The need for a bridge communicating between place de Grève (now Place de l'Hôtel-de-Ville) and the île de la Cité had been felt for years. Called the passerelle de Grève or the pont de l'Hôtel-de-Ville for the first two years of its life, its present name - according to the most generally accepted hypothesis - comes from the Battle of the Bridge of Arcole, in which Napoleon personally led a charge waving the tricolour and defeated the Austrians in 1796. The other hypothesis is that a young republican killed in the "Three Glorious Days" of the July Revolution - cut down as he planted the tricolour - cried "Remember that I am called Arcole" just before his death, presumably as he was imitating Bonaparte's action. This account is reported in the English guide "Paris; Its Historical Buildings and Revolutions" (C. Cox, London 1849)
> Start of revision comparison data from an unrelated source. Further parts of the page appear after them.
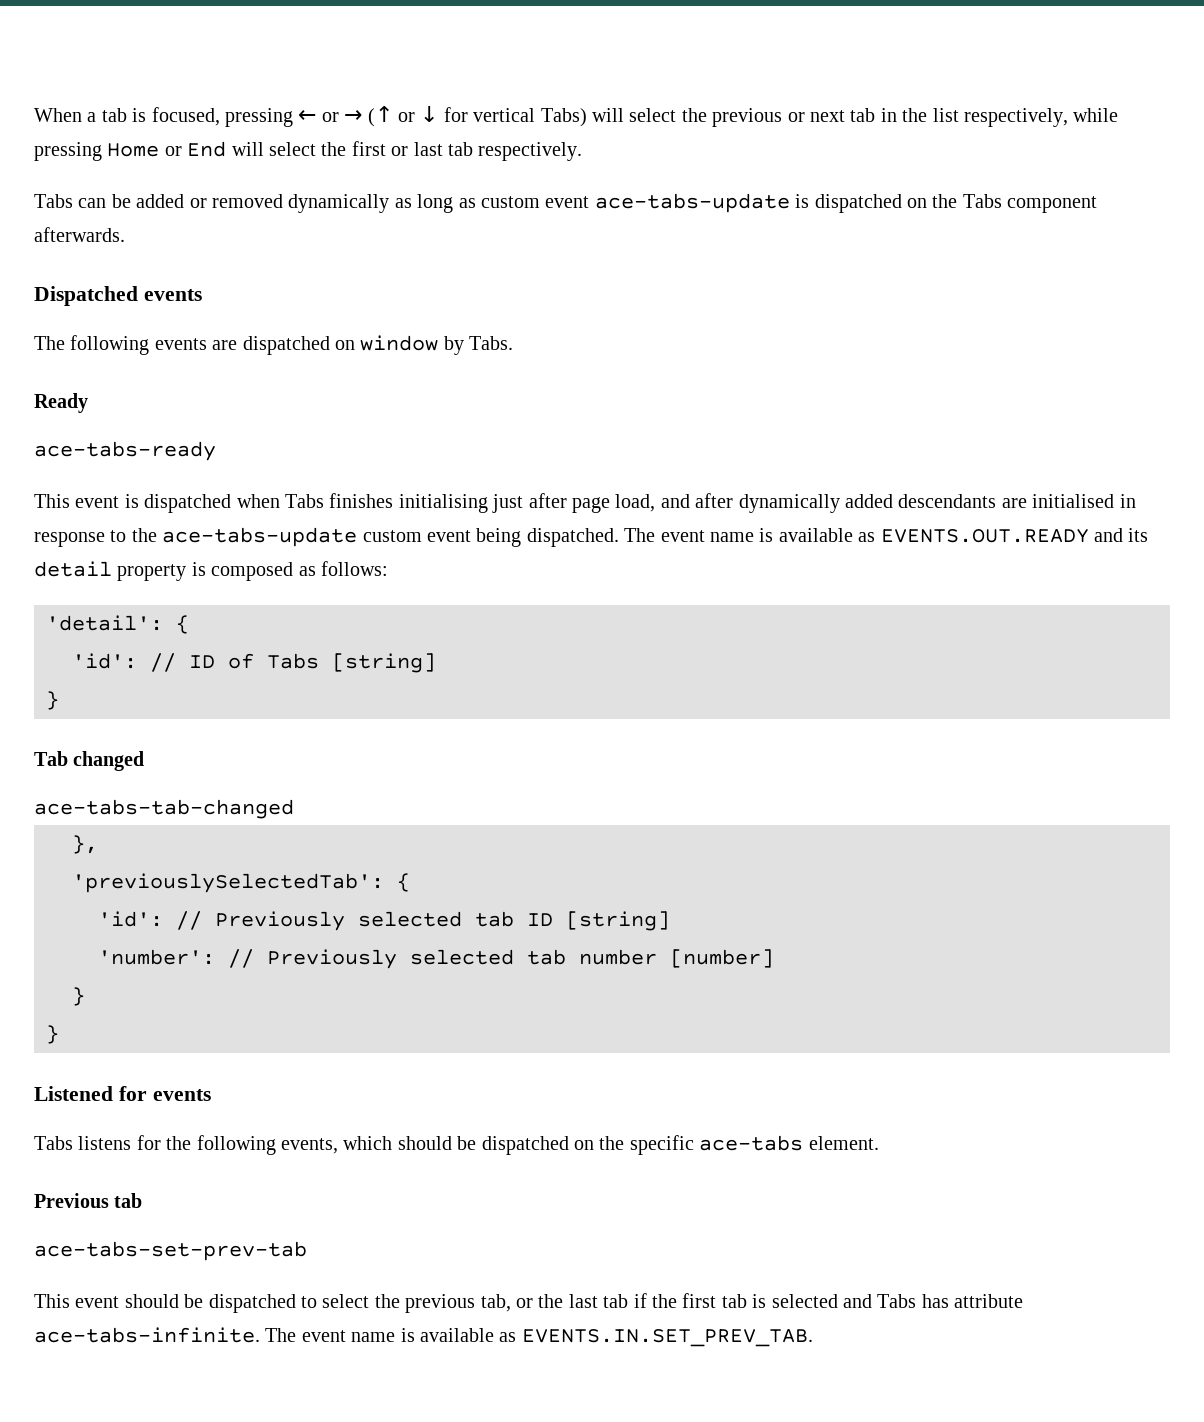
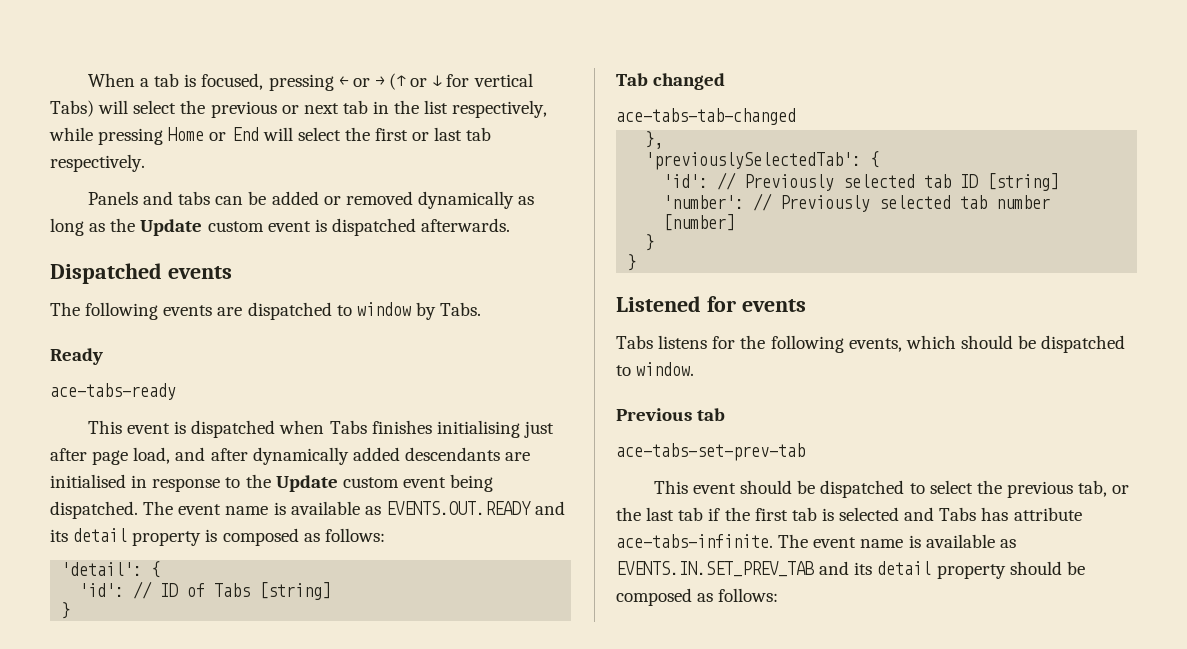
- Tabs can be added or removed dynamically as long as custom event ace-tabs-update is dispatched on the Tabs component afterwards.
+ Panels and tabs can be added or removed dynamically as long as the Update custom event is dispatched afterwards.
- The following events are dispatched on window by Tabs.
+ The following events are dispatched to window by Tabs.
- This event is dispatched when Tabs finishes initialising just after page load, and after dynamically added descendants are initialised in response to the ace-tabs-update custom event being dispatched.
+ This event is dispatched when Tabs finishes initialising just after page load, and after dynamically added descendants are initialised in response to the Update custom event being dispatched.
- Tabs listens for the following events, which should be dispatched on the specific ace-tabs element.
+ Tabs listens for the following events, which should be dispatched to window.
- The event name is available as EVENTS.IN.SET_PREV_TAB.
+ The event name is available as EVENTS.IN.SET_PREV_TAB and its detail property should be composed as follows:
It was only in 1828 that a suspension bridge for pedestrians with two 6m-wide carriageways, supported from a central pier in midstream, was built by Marc Seguin. In 1854, with increased traffic due to the prolongation of the rue de Rivoli, it was replaced by a more substantial metal structure that could also be used by vehicular traffic. The pont d'Arcole was built to the plans of Alphonse Oudry (1819–1869), retired Ingénieur des Ponts et Chaussées and his partner Nicolas Cadiat; the structure was innovative in that it was the first unsupported bridge across the Seine to be made entirely in wrought iron rather than cast iron. The low arch, only lightly cambered, was also innovative, and on 16 February 1888 it suddenly sagged by 20 cm and had to be consolidated. It was only between 1994 and 1995 that the city council made overall repairs to the bridge's roadways, reviewing its waterproofing and paintwork at the same time.

Location on the Seine

The bridge is also historically notable in that it was over this bridge that the first tanks of Général Leclerc's 2nd Armored Division rolled on their way to the place de l'hôtel de ville during the Liberation of Paris in August 1944.